That allows you to provide the security releases as a separate patch file so you can apply individually. You can skip maintenance releases that cause problems but still keep things secure.


Here's a pointer to the security fixes in the release as a monkeypatch to 3.2.12, without any of the other cruft:

https://github.com/discourse/discourse/blob/master/lib/freed...

The discourse folks who threw this together have an app (Rails-based forum software) that was hit very hard by the performance regressions.


The rails team already does this. Here's an example patch for one change:

https://groups.google.com/forum/#!msg/ruby-security-ann/o0Ds...

Unfortunately that wouldn't have avoided this issue, as the problem was actually with the small security patch.


AFAICT Rails does point releases by just taking whatever's at head on the 3.x master branch, building a release candidate there, and iterating until nobody is reporting bugs.

This isn't a security patch - a stable branch with deliberately cherrypicked fixes - it's just a plain old "point release." And as is to be expected with Rails at this point, point releases break apps.


And as is to be expected with Rails at this point, point releases break apps.

As a primarily Django guy with an interest in Rails... is this hyperbole/overstatement or is this a common perception?

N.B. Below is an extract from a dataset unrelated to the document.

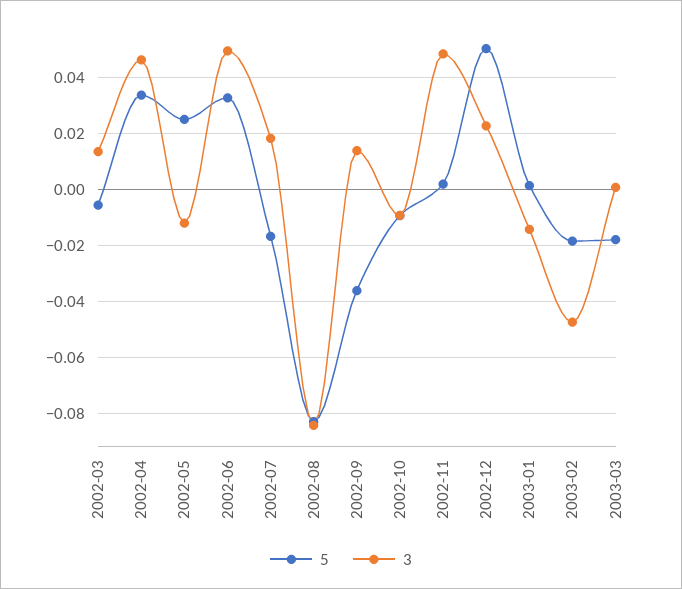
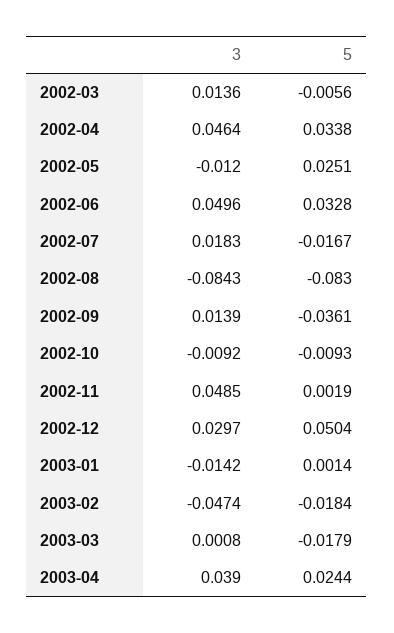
3, 2002-12: 0.0225 -> 0.0297
3, 2003-04: none -> 0.039
5, 2003-04: none -> 0.0244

It's not particularly common in my experience. For example I upgraded several apps to 3.2.13 this week after tests, and haven't seen any breaking changes, and most of those apps have come up from 2.x without unexpected bugs (though I think I did have to make changes for 3.0 before going into production). YMMV, and I might have missed a subtle bug caused by this change but have checked since the github post and can't find any issues.

This bug looks like it was caused by the interaction of Github's scoping with a small change to Rails to attempt to unify the query building a little and fix a potential security issue. Where queries are merged where they apply to the same column, but (probably unintentionally) they were not merged when one was a string and one a key, which happened in some circumstances with scopes. Would love to see a slightly clearer explanation of this bug - the article doesn't provide one.

They could (and usually do) isolate the security patches in a separate release with just minimal changes - at least that would make the process more manageable, but unfortunately in this case I don't think that would have helped, as the change was directly related to a change for security and just had unintended consequences.

In fact I think from their blogpost github merged the CVE patches separately after testing rather than using the update, so having a separate security release wouldn't have helped them either, it's just an unfortunate confluence of circumstances for them due to a gap in testing (perhaps on both the Rails side and the Github side). See

https://github.com/blog/1440-today-s-email-incident

The only lesson I draw from it is that perhaps Rails could slow down their release cycle a little, issue more RC builds, and encourage large users like github to try them out extensively in development environments (hard to persuade people to do this on small point releases though). Up to now they've done a pretty good job IMHO and I've not seen many issues crop up, particularly with security releases, which are usually straightforward.


It was certainly the case on the 2.3 "stable" branch two or three years ago: http://david.rothlis.net/rails/experience_report/#stable_bra...


From my own anecdotal experience it is true. The ruby gem responsible for most point release breakages affecting me is probably activerecord.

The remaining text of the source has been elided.